#### [Before-and-after change data]
★ ★ ★
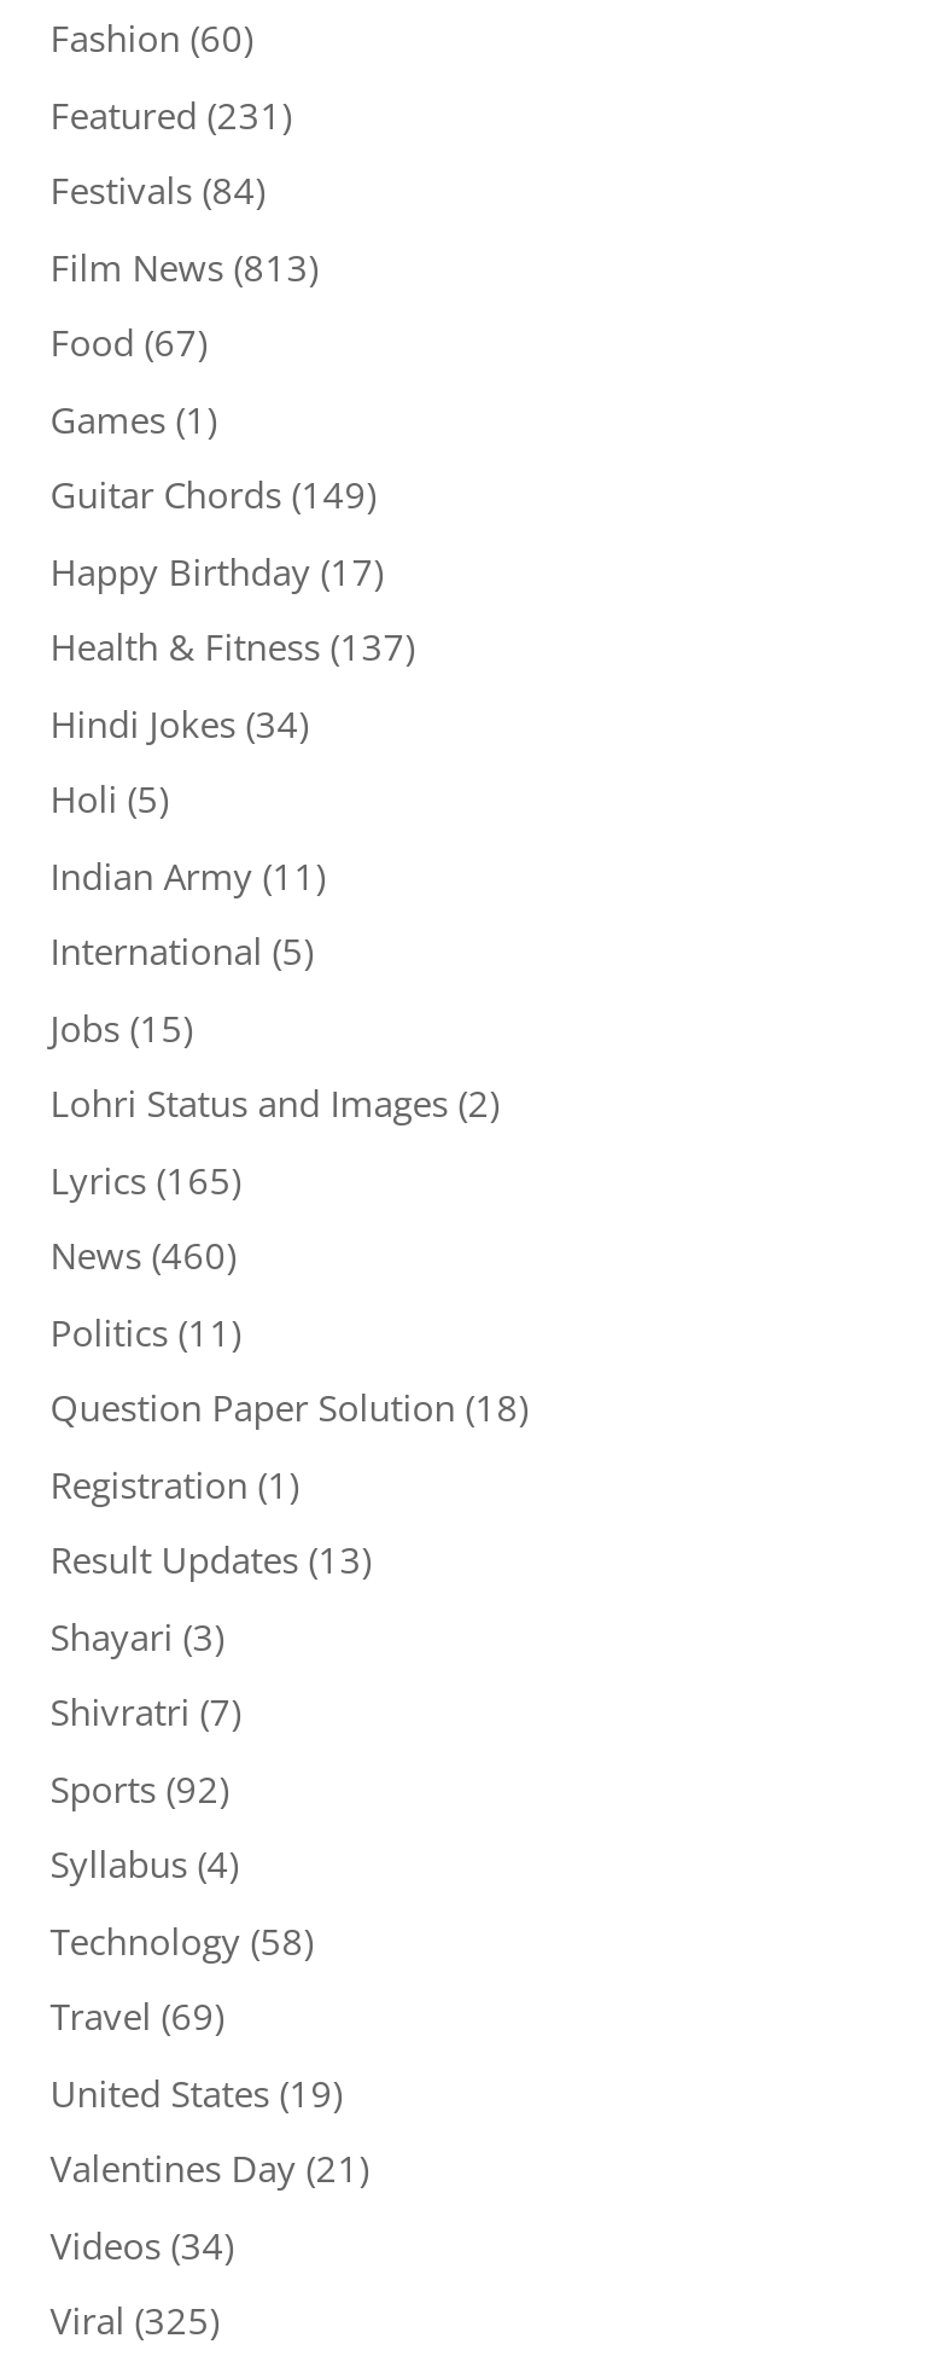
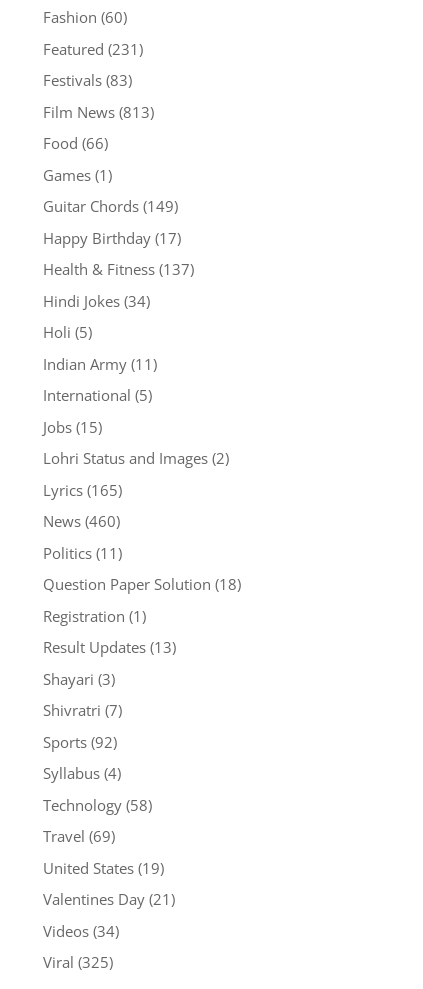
[50,167,265,215] Festivals (84) -> [43,70,132,90] Festivals (83)
[50,319,207,367] Food (67) -> [43,134,108,154] Food (66)

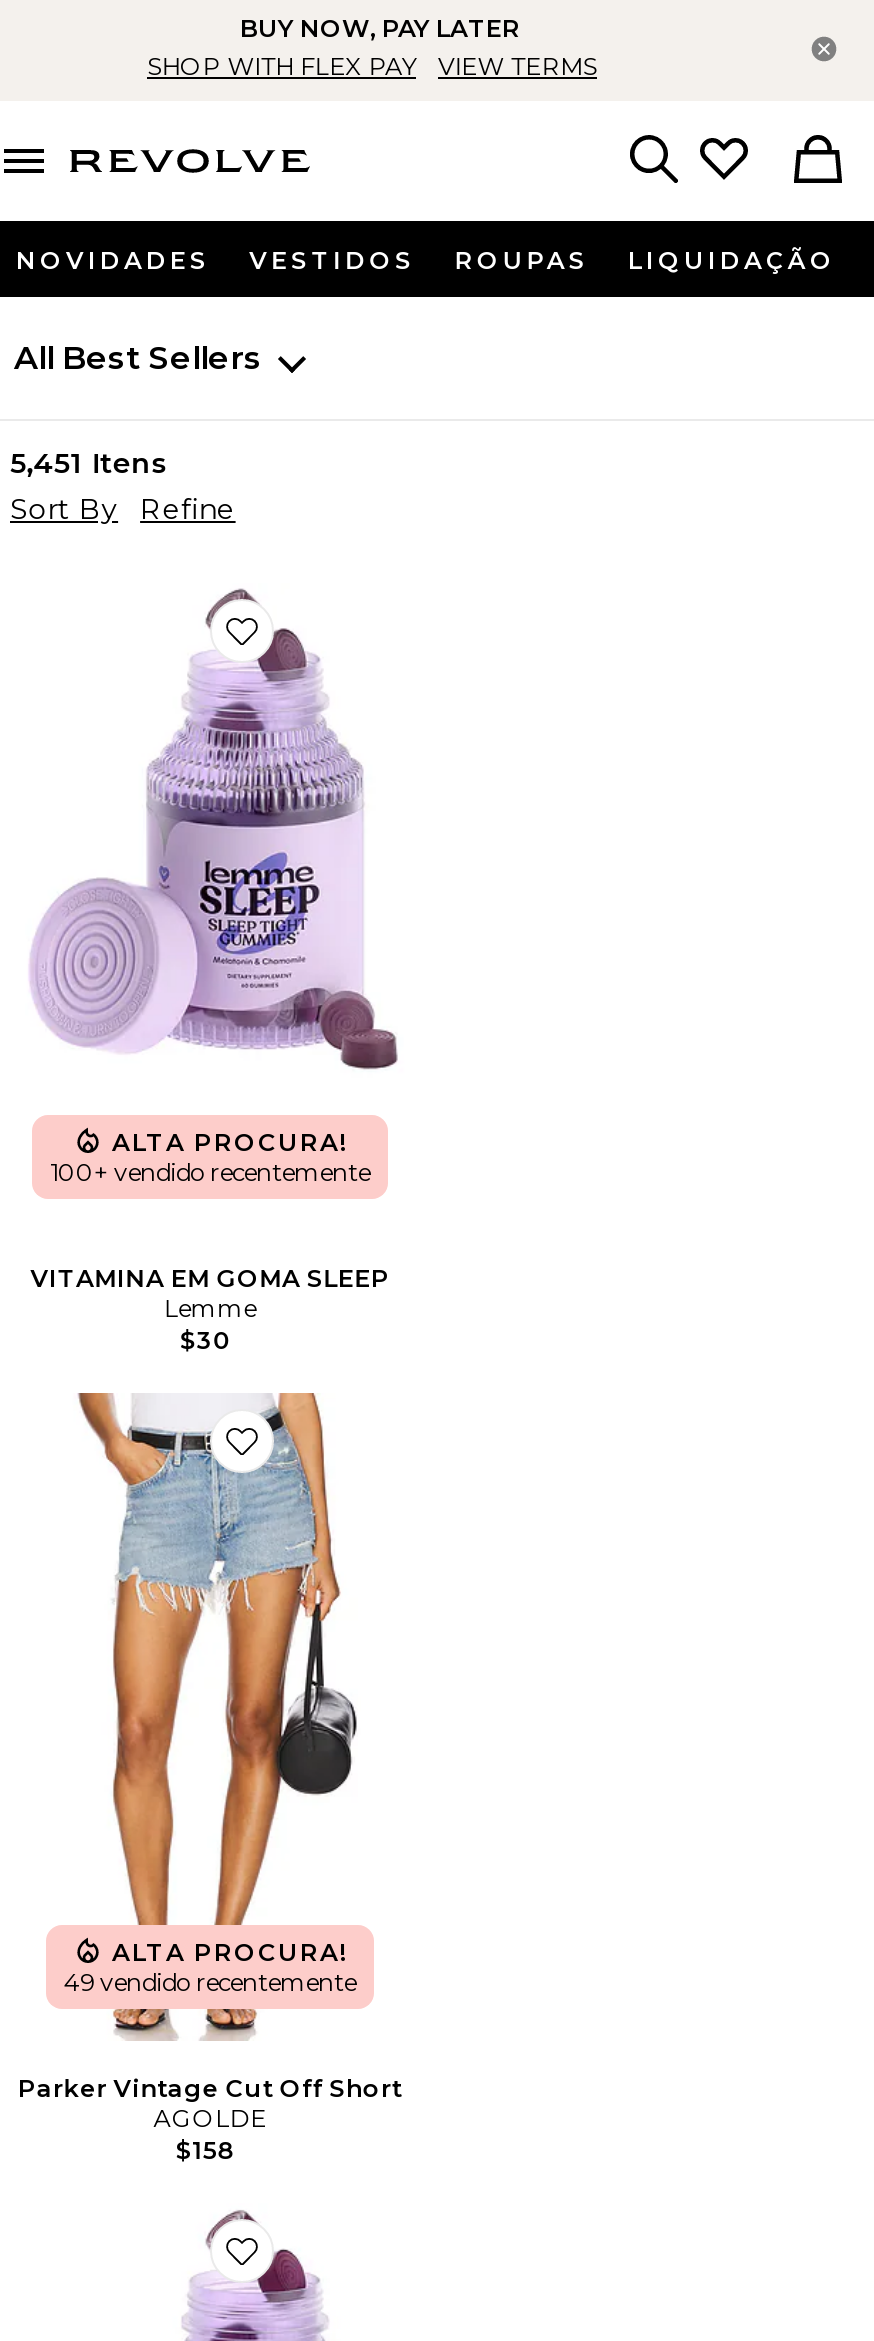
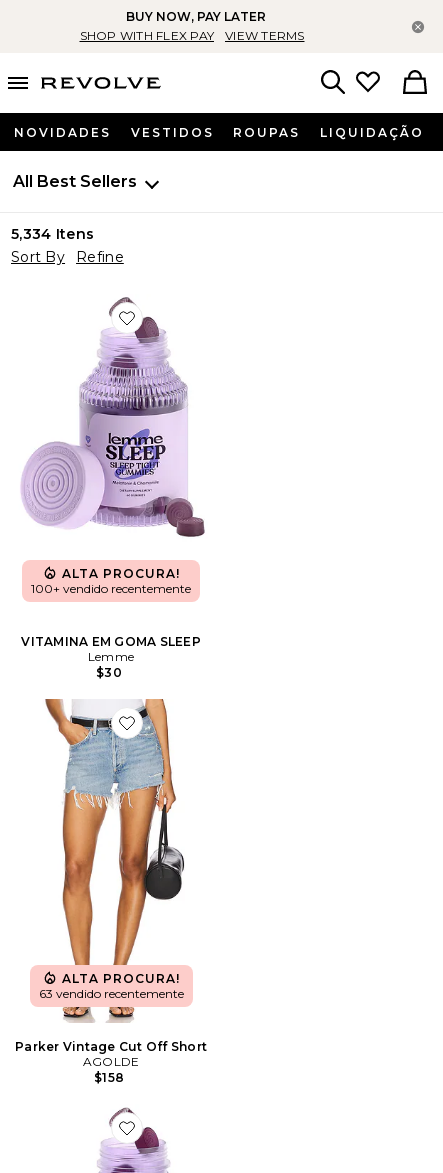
[10,445,168,481] 5,451 Itens -> [11,225,94,243] 5,334 Itens
[64,1967,356,1997] 49 vendido recentemente -> [38,986,184,1001] 63 vendido recentemente

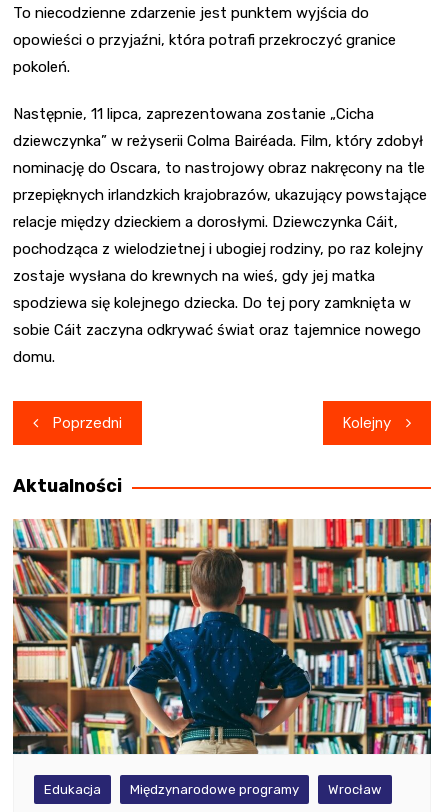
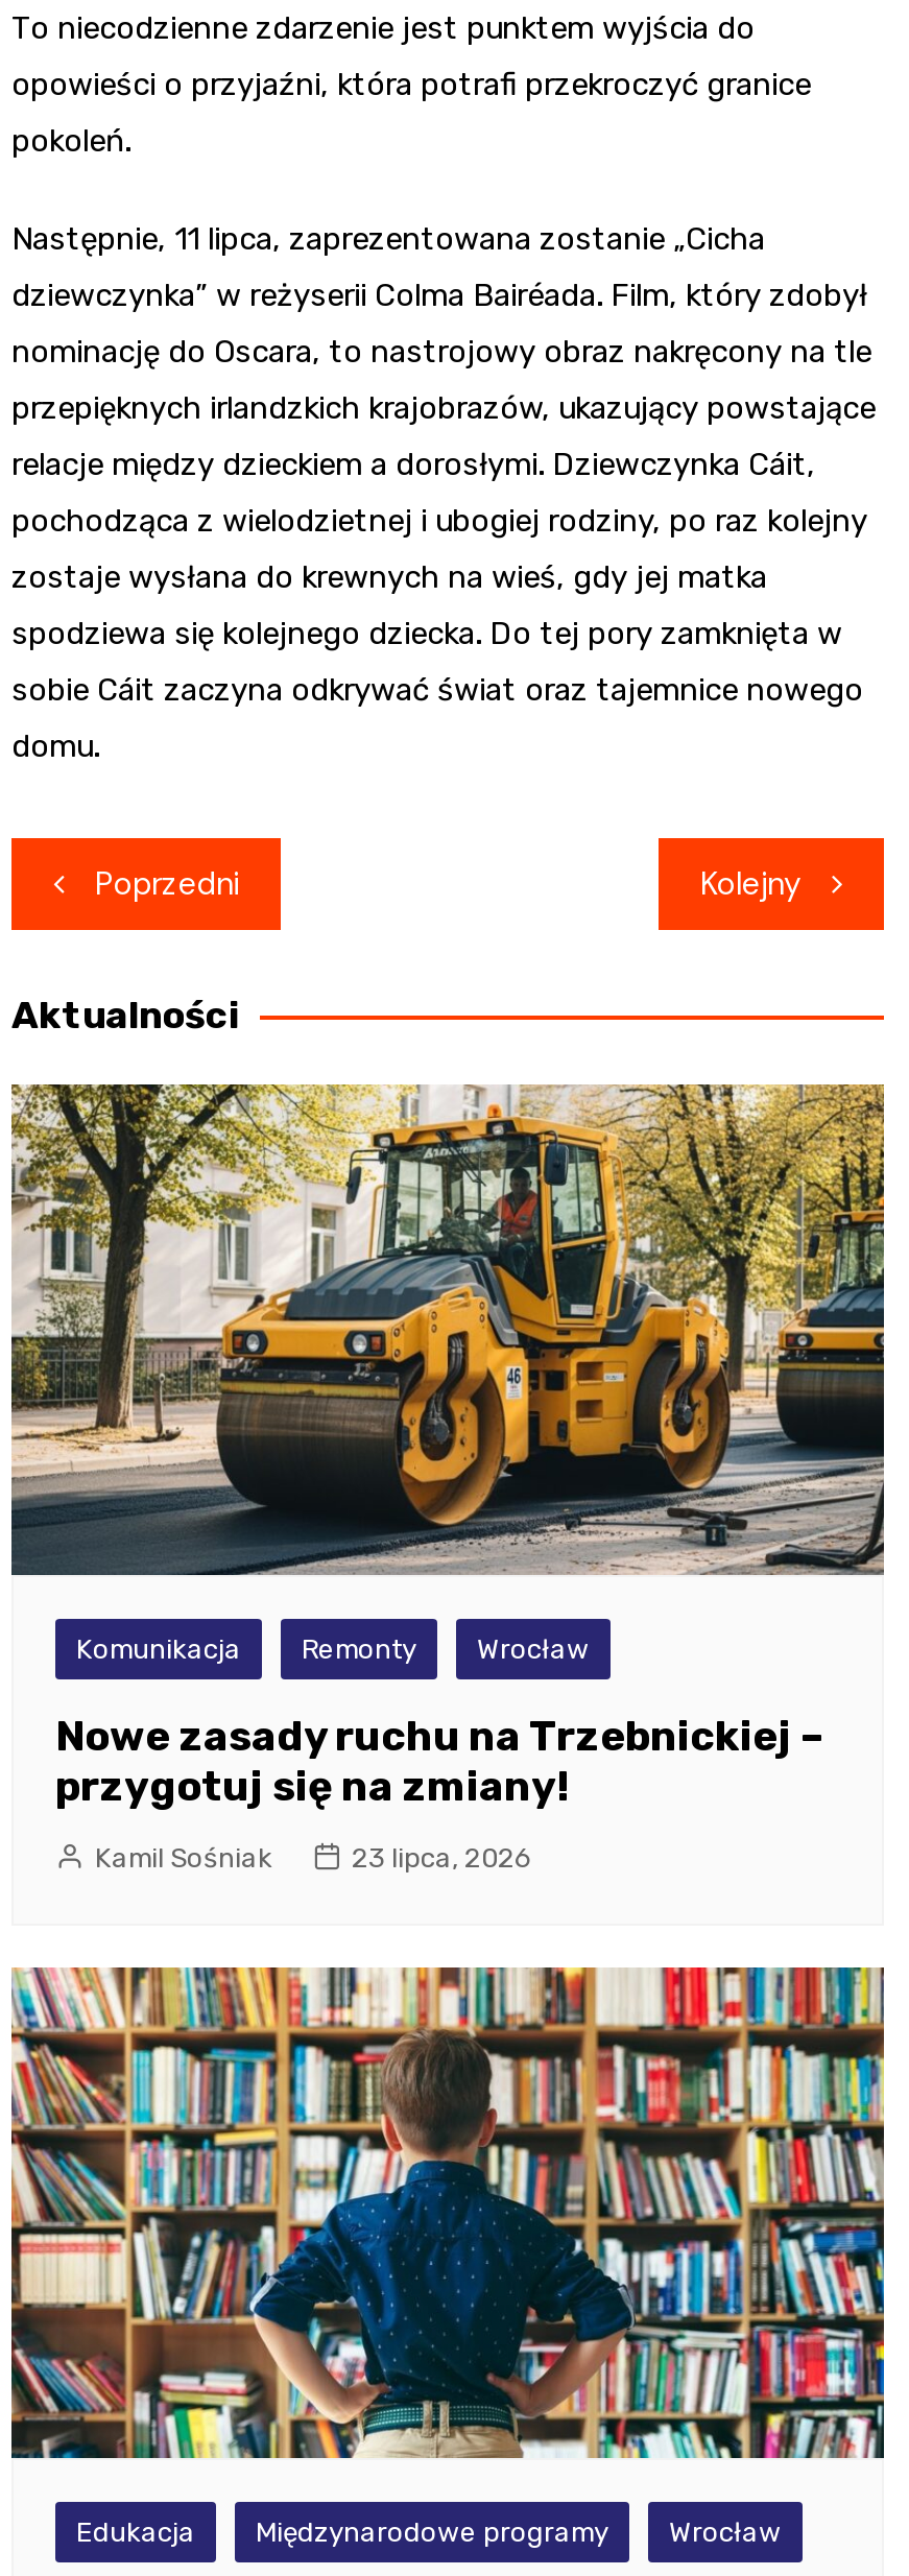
none -> [9,1083,886,1873] [image] | Komunikacja | Remonty | Wrocław | Nowe zasady ruchu na Trzebnickiej – | przygotuj się na zmiany! | Kamil Sośniak | 23 lipca, 2026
★ ★ ★
#### [What you will do]
Transcribe each entry above without alteration, but keep the pictures out.

#### [Exercise output]
[50,167,265,215] Festivals (84) -> [43,70,132,90] Festivals (83)
[50,319,207,367] Food (67) -> [43,134,108,154] Food (66)

[10,445,168,481] 5,451 Itens -> [11,225,94,243] 5,334 Itens
[64,1967,356,1997] 49 vendido recentemente -> [38,986,184,1001] 63 vendido recentemente

none -> [9,1083,886,1873] [image] | Komunikacja | Remonty | Wrocław | Nowe zasady ruchu na Trzebnickiej – | przygotuj się na zmiany! | Kamil Sośniak | 23 lipca, 2026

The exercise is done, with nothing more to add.